## WHAT THE EXERCISE ASKS
Your result should be every line of the records below that contains the word "Shirt".

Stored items
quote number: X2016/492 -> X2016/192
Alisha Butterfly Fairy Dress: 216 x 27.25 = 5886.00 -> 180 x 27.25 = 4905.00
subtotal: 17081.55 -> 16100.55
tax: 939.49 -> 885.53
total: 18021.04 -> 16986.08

...

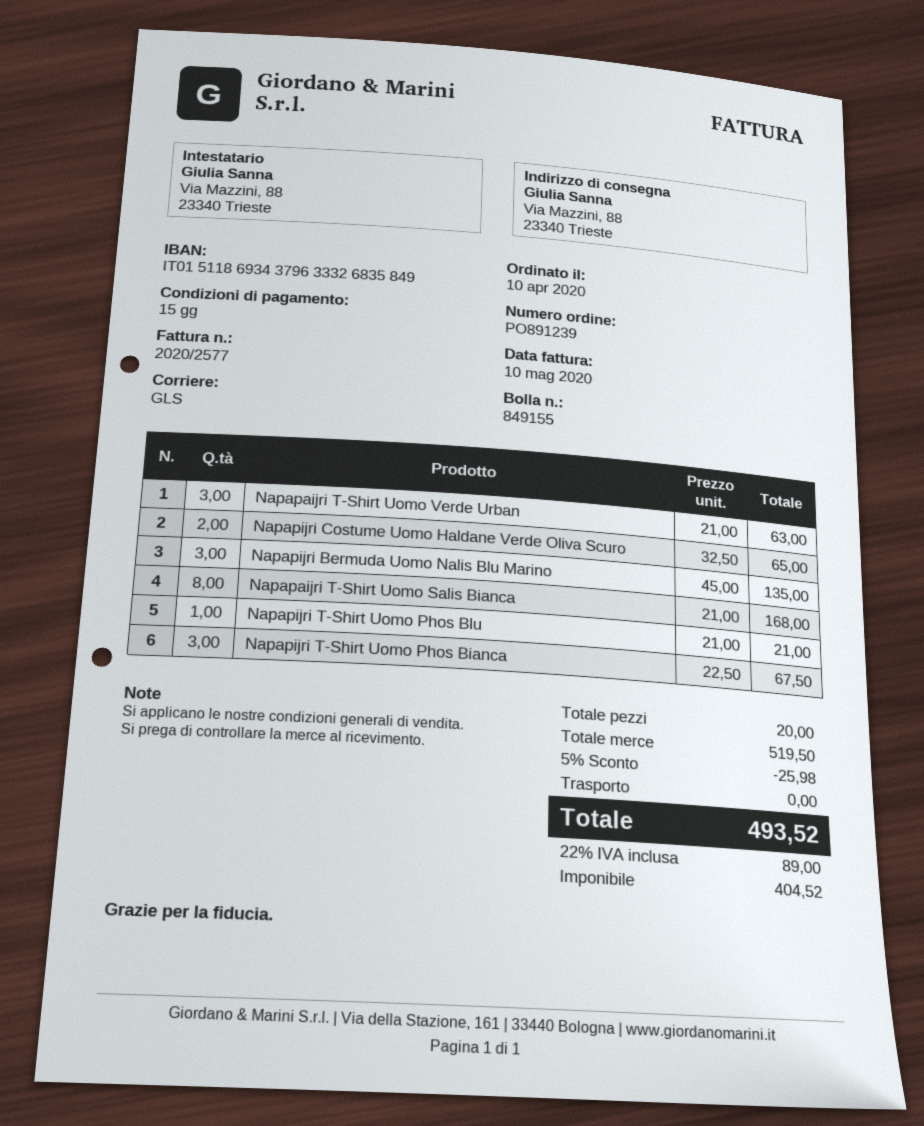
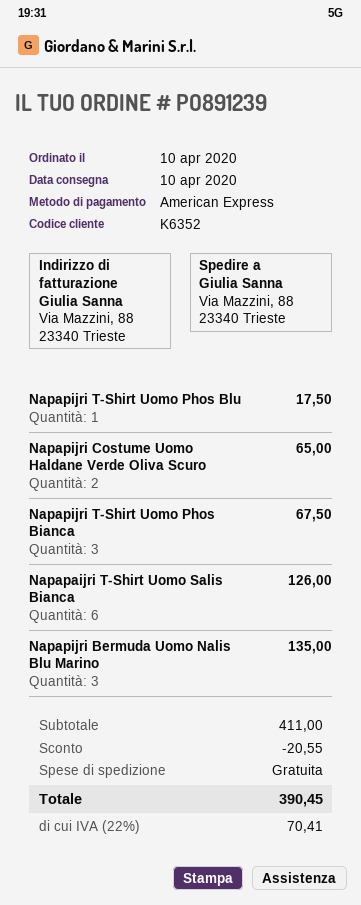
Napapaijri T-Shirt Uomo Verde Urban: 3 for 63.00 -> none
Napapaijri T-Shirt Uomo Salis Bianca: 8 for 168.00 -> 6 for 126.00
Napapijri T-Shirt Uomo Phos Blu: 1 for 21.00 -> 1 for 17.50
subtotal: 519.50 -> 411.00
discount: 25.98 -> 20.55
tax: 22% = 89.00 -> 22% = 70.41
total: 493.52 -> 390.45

## EXERCISE ANSWER
Napapaijri T-Shirt Uomo Verde Urban: 3 for 63.00 -> none
Napapaijri T-Shirt Uomo Salis Bianca: 8 for 168.00 -> 6 for 126.00
Napapijri T-Shirt Uomo Phos Blu: 1 for 21.00 -> 1 for 17.50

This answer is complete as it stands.